Je m’aperçois soudain que c’est un véritable petit camp que j’ai commencé à installer. Depuis que je suis ici, il n’a pas plu mais cela risque de ne pas durer, alors j’ai construit une petite hutte en branchage recouverte de feuilles mortes où je peux m’allonger entièrement sur un matelas de feuilles et branches de sapin. Ma réserve d’eau est composée d’une dizaine de canettes remplies. Un petit feu , délimité par six grosses pierres , que j’entretien afin d’économiser mon briquet est caché du parking par un rideau de baguettes tressées qui le soir me renvoient un peu de chaleur. J’y rôti un morceau de viande indéterminée amenée par les chiens, plantée au bout d‘un bâton. Hum ! Trop de confort ! Malgré cela je pense qu’il va me falloir trouver un endroit plus calme car avec l’été qui arrive le parking va devenir trop fréquenté. Pour l’instant la chasse étant fermée il n’y a pas de chasseur et ce n’est pas l’époque des champignons. Les promeneurs du dimanche et les randonneurs n’utilisent que le sentier prévu pour eux et les touristes qui ne font qu’une courte pause ne s’aventurent guère plus loin que l’orée du bois pour y manger sur les tables prévues à cet effet ou déposer, guère plus loin, leur offrande à la nature.
24/05/87
Je ne peux pas me contenter des restes de pique-nique pour me nourrir et les chiens ne ramènent pas tous les jours un morceau de leur proie. Je pars en expédition ! Je vais d’abord monter en haut de la colline par la forêt pour me repérer.
24 au soir
Cet après-midi, je suis monté jusqu’au point de vue en cercles concentriques autour de la colline afin de reconnaître le terrain. Sacrée balade ! J’ai découvert une source beaucoup plus abondante que la mienne quoique un peu plus loin, elle continue en un petit ruisseau qui descend de la colline au-delà de mon campement. Je devrais le retrouver en allongeant mes balades vers l’est. Les chiens m’ont accompagné sans trop s’éloigner respectant mes recommandations bien qu’ils aient fait au moins trois fois plus de chemin que moi en de nombreux aller et retour.
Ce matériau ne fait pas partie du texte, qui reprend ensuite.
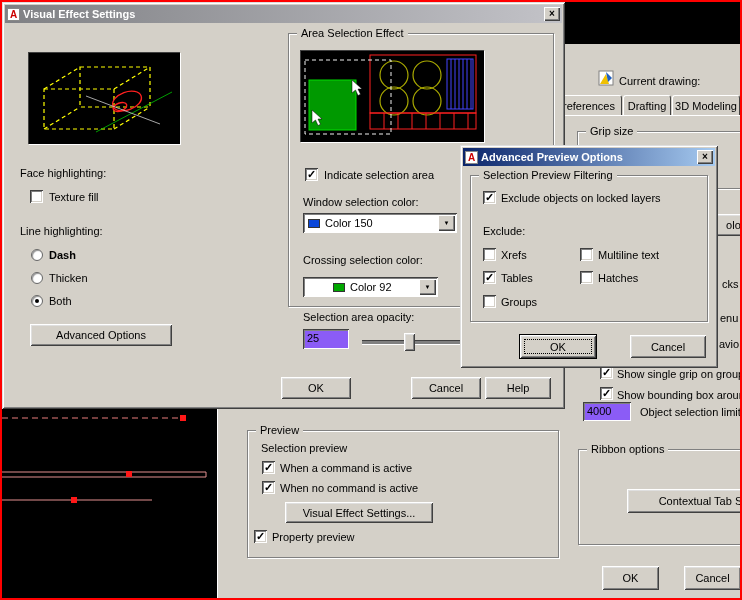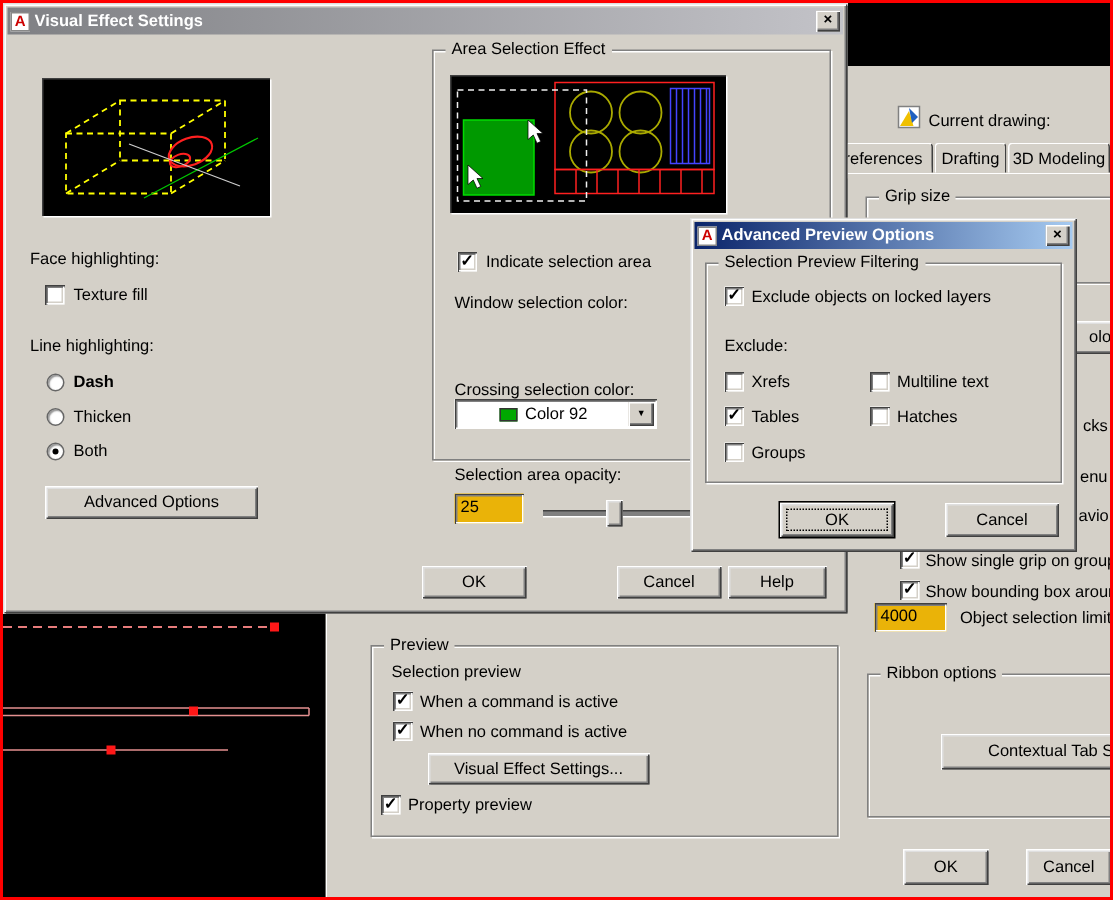--- a/index.html
+++ b/index.html
@@ -227,6 +227,13 @@
       </span>
     <span class="lbl" style="left:322px;top:167px;">Indicate selection area</span>
     <span class="lbl" style="left:301px;top:194px;">Window selection color:</span>
+    <div class="combo" style="left:301px;top:211px;width:154px;height:20px;">
+      <span class="swatch" style="background-color: rgb(10, 70, 216);"></span>
+      <span>Color 150</span>
+      <span class="drop">
+          <span>▼</span>
+        </span>
+    </div>
     <span class="lbl" style="left:301px;top:252px;">Crossing selection color:</span>
     <div class="combo" style="left:301px;top:264px;width:135px;height:20px;padding-left:30px;">
       <span class="swatch" style="background-color: rgb(0, 168, 0);"></span>

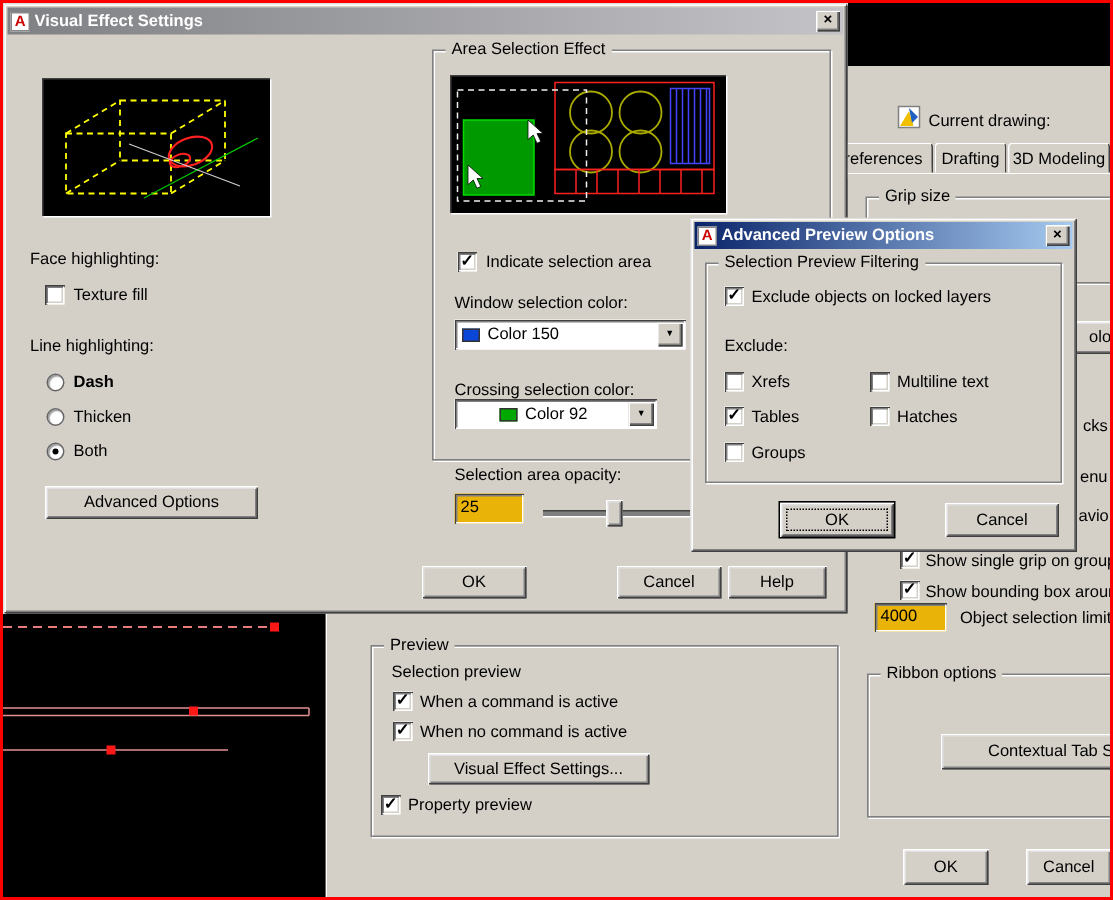--- a/index.html
+++ b/index.html
@@ -235,7 +235,7 @@
         </span>
     </div>
     <span class="lbl" style="left:301px;top:252px;">Crossing selection color:</span>
-    <div class="combo" style="left:301px;top:264px;width:135px;height:20px;padding-left:30px;">
+    <div class="combo" style="left:301px;top:275px;width:135px;height:20px;padding-left:30px;">
       <span class="swatch" style="background-color: rgb(0, 168, 0);"></span>
       <span>Color 92</span>
       <span class="drop">

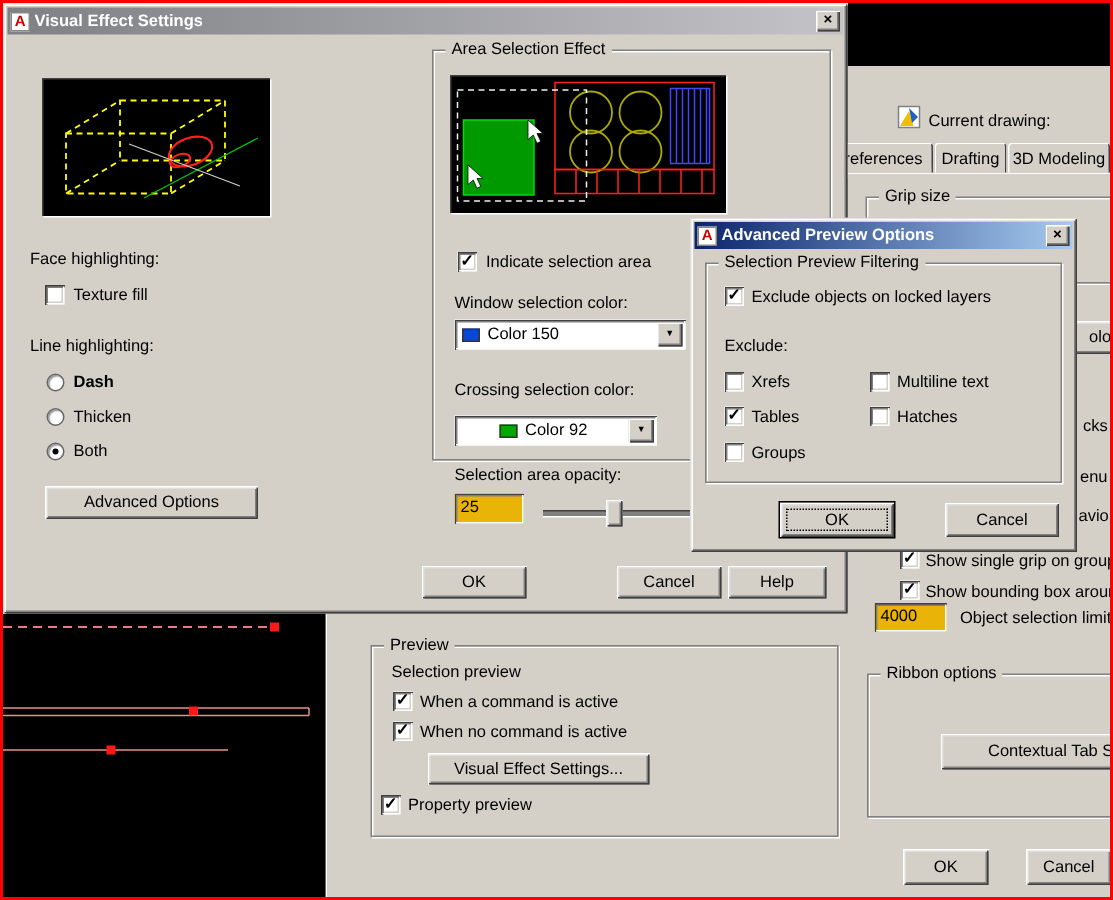--- a/index.html
+++ b/index.html
@@ -34,7 +34,7 @@
   .radio{position:absolute;width:12px;height:12px;border-radius:50%;background:#fff;border:1px solid #666;
          box-shadow: inset 1px 1px 1px rgba(64,64,64,.55);}
   .radio.sel::after{content:"";position:absolute;left:3px;top:3px;width:4px;height:4px;border-radius:50%;background:#000;}
-  .field{position:absolute;background:#eab308;padding:3px 4px;line-height:12px;
+  .field{position:absolute;background:#8b5cf6;padding:3px 4px;line-height:12px;
          box-shadow: inset 1px 1px 0 #404040, inset -1px -1px 0 #fff, inset 2px 2px 0 #808080;}
   .combo{position:absolute;background:#fff;display:flex;align-items:center;padding-left:5px;gap:5px;
          box-shadow: inset 1px 1px 0 #404040, inset -1px -1px 0 #fff, inset 2px 2px 0 #808080;}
Rien de particulier sur le trajet, mais surtout rien à manger si ce n’est quelques plantes.
La table de Napoléon n’a en fait rien à voir avec le célèbre empereur ou peut-être juste dans le style architectural de son socle qui comporte quatre aigles aux ailes déployées et encore ! De quel Napoléon parle-t-on ?
Elle indique seulement les quatre points cardinaux, situant des villages et parlant de l’étendue de cette forêt et des essences que l’on y trouve. Peut-être plantées sous Napoléon ? Par contre, de cet observatoire, la vue est magnifique, des arbres à l’infini, quelques villages, au Nord et vers l’Est séparés par des étangs en forme de patte de canard. Sur leur droite, on distingue de drôle de carrés noyées dans un paysage aux couleurs de paille. De ma colline descendent deux ruisseaux, plus un autre qui vient du village le plus proche au nord-est. Ils se rejoignent et se jettent au sud dans une large rivière au-dessus de laquelle flotte une petite brume soyeuse. Ce cours d’eau disparaît à l’est entre deux falaises de calcaire. Plus loin, la vue est bouchée par une colline. Une route, sûrement une nationale, longe la rivière jusqu’à un grand rond-point où elle en rejoint une autre qui traverse l’eau grâce à un pont et vient contourner la colline où je me trouve. Au delà de ce pont vers le sud on aperçoit les tours d’un château avec sur sa droite un étang beaucoup plus grand et vers le sud ouest une colline cinq fois plus large que celle-ci, rocailleuse sur sa partie nord-est mais couverte d’une forêt uniforme à l’infini vers le sud-ouest. Vers l’ouest deux petits monts verdoyants interdisent de voir l’horizon.
Des voix et des rires sur le chemin ont interrompu mon examen des lieux Je suis redescendu plein sud vers mon parking que l’on devine en bas.